In vitro diagnostics (IVD) involves testing samples, such as tissue or blood, to detect diseases or other conditions using sensitive tests. IVD can be used to monitor a person’s general health and to aid in the treatment or prevention of diseases.
Most in vitro diagnostic assays are developed based on molecular or immunodetection technologies, including polymerase chain reaction (PCR), enzyme-linked immunosorbent assays (ELISA), chemiluminescent immunoassays (CLIA), lateral flow, cytology, and immunohistochemistry. PCR and its variants are specific and sensitive detection methods used to identify and amplify unique stretches of DNA/RNA indicative of a pathogen or disease state.
In ELISA-based assays, antibodies are attached to a chromogenic enzyme, which in the presence of substrate produces a quantitative, colorimetric signal. In CLIA, an enzyme converts a substrate into a chemiluminescent signal that is emitted as visible or near visible light. The amount of light produced directly correlates to the quantity of target analyte present in the sample. Lateral flow test strips are routinely used to detect certain target components in liquid samples. Based on basic immunochromatography principles, a complex is formed between a detector particle in the sample stream and a capture reagent bound at the test line. Certain staining assays use antibodies and specific stains to identify and localize cells which are indicative of a disease state. These assays are widely used in cytology, hematology, blood typing, and histopathology.
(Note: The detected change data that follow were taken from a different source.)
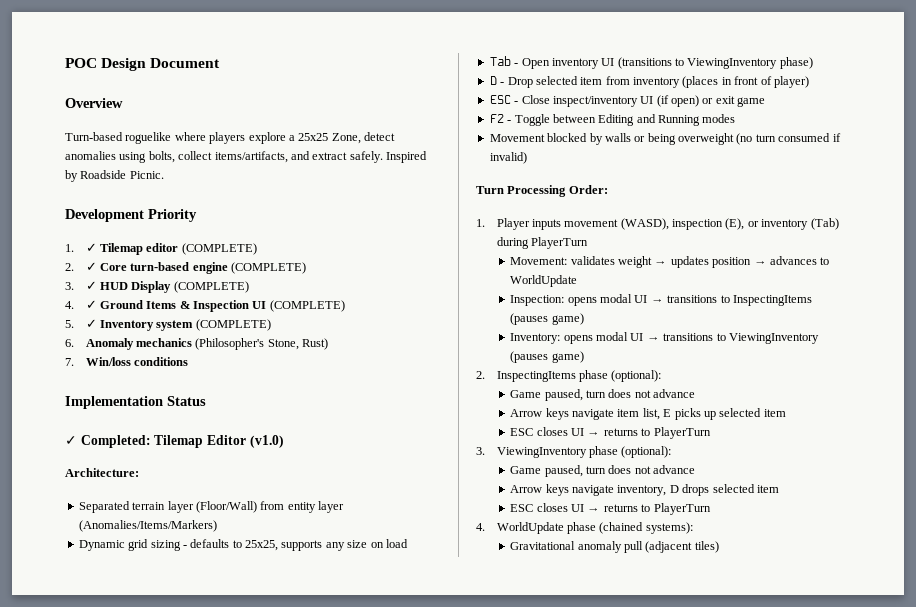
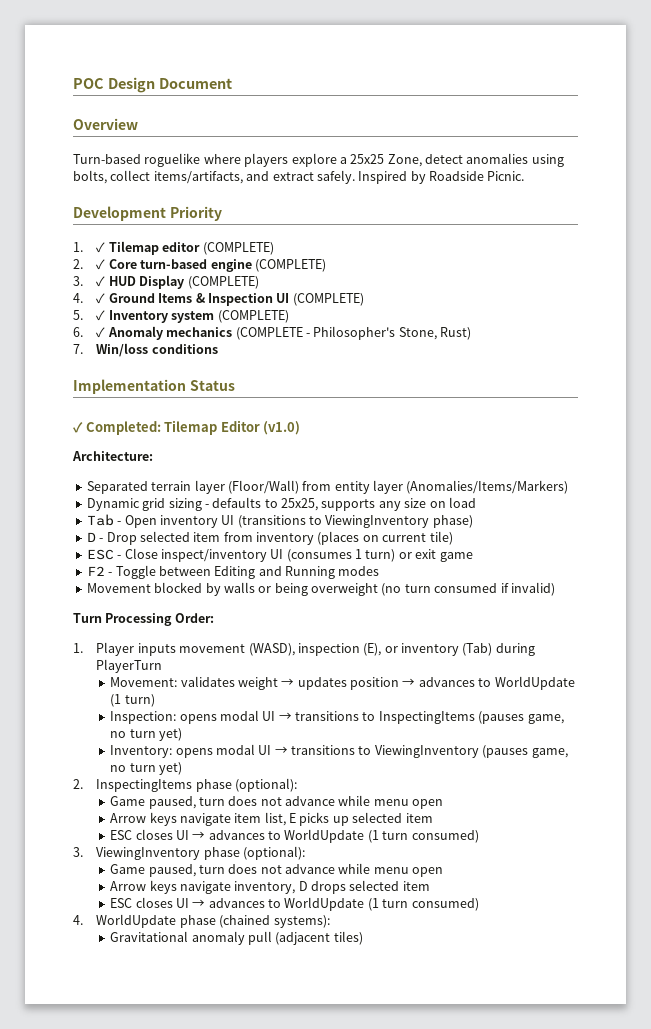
- 6. Anomaly mechanics (Philosopher's Stone, Rust)
+ 6. ✓ Anomaly mechanics (COMPLETE - Philosopher's Stone, Rust)
- D - Drop selected item from inventory (places in front of player)
+ D - Drop selected item from inventory (places on current tile)
- ESC - Close inspect/inventory UI (if open) or exit game
+ ESC - Close inspect/inventory UI (consumes 1 turn) or exit game
- Movement: validates weight → updates position → advances to WorldUpdate
+ Movement: validates weight → updates position → advances to WorldUpdate (1 turn)
- Inspection: opens modal UI → transitions to InspectingItems (pauses game)
+ Inspection: opens modal UI → transitions to InspectingItems (pauses game, no turn yet)
- Inventory: opens modal UI → transitions to ViewingInventory (pauses game)
+ Inventory: opens modal UI → transitions to ViewingInventory (pauses game, no turn yet)
  2. InspectingItems phase (optional):
- Game paused, turn does not advance
+ Game paused, turn does not advance while menu open
  Arrow keys navigate item list, E picks up selected item
- ESC closes UI → returns to PlayerTurn
+ ESC closes UI → advances to WorldUpdate (1 turn consumed)
  3. ViewingInventory phase (optional):
- Game paused, turn does not advance
+ Game paused, turn does not advance while menu open
  Arrow keys navigate inventory, D drops selected item
- ESC closes UI → returns to PlayerTurn
+ ESC closes UI → advances to WorldUpdate (1 turn consumed)

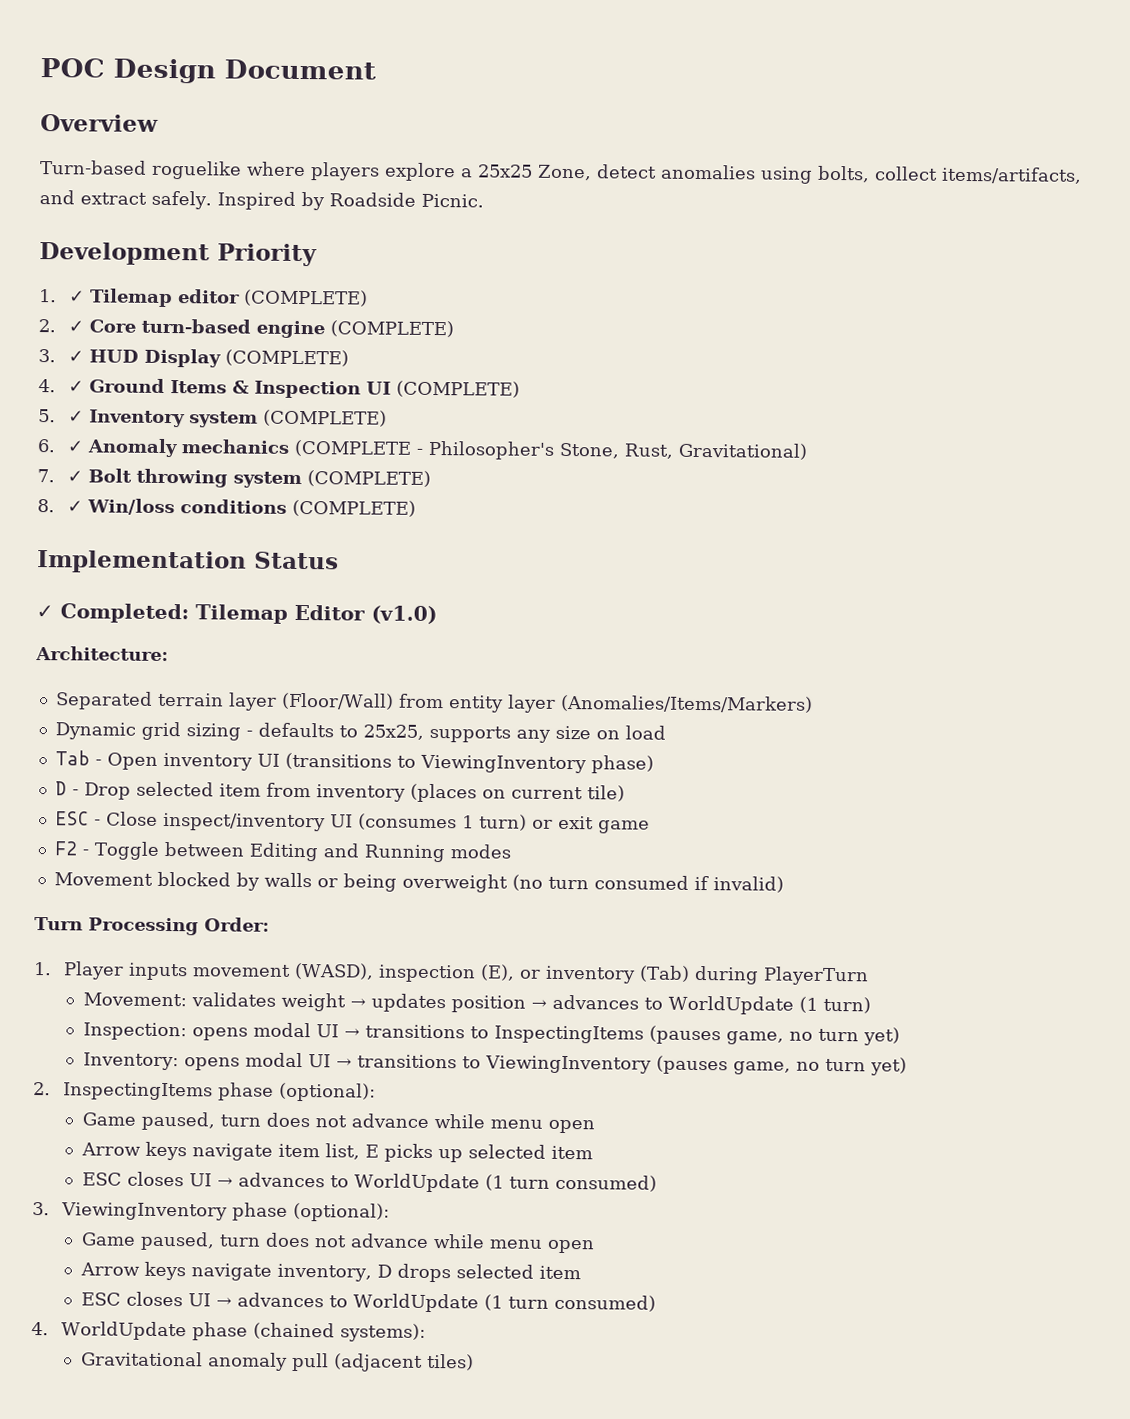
- 6. ✓ Anomaly mechanics (COMPLETE - Philosopher's Stone, Rust)
+ 6. ✓ Anomaly mechanics (COMPLETE - Philosopher's Stone, Rust, Gravitational)
- 7. Win/loss conditions
+ 7. ✓ Bolt throwing system (COMPLETE)
+ 8. ✓ Win/loss conditions (COMPLETE)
Developing a diagnostic assay from the design stage through product development and final manufacturing employs principles from biology, chemistry, physics and engineering. There is no guarantee that an assay with the required clinical sensitivity and specificity developed within the R&D environment will be transferrable to production scale. An assay that works reliably on the bench top often requires further development and reagent reformulations, when moved to scale-up. Experienced diagnostic assay developers leverage key fit-for-use materials aligned with regulatory requirements and supply-chain security, to save significant time and cost by minimizing variations. The process from the discovery of a promising assay to a marketable IVD kit approved by regulatory authorities may take two years or more to complete.
Upon the successful transition of a diagnostic assay to full-scale production, the developer’s emphasis shifts to monitoring and controlling the quality of components and assembly. Supply chain management becomes critical and risk mitigation strategies are devised to ensure business continuity in the event of manufacturing disruptions. Quality management systems (QMS) and careful documentation of production processes according to ISO and other regulatory guidelines keep the final assay product compliant and sellable. Governing bodies conduct scheduled and unscheduled audits of all IVD manufacturing facilities to verify safety and quality compliance.
IVD manufacturing is a valid strategic decision due to the significant capital expenditure required for in-house manufacturing. In addition to the costs of equipment, there is also the need to develop a Quality Management System (QMS) aligned with all regulatory requirements, the hiring of personnel, and the acquisition of the appropriate certifications. Due to the significant capital expenditure required, many companies choose outsourcing in order to redeploy their capital towards growing their business and developing new products. Considerations for successful assay launch through contract manufacturing include your partnership’s ability to master supply-chain management, assay scale-up to manufacture, and regulatory compliance.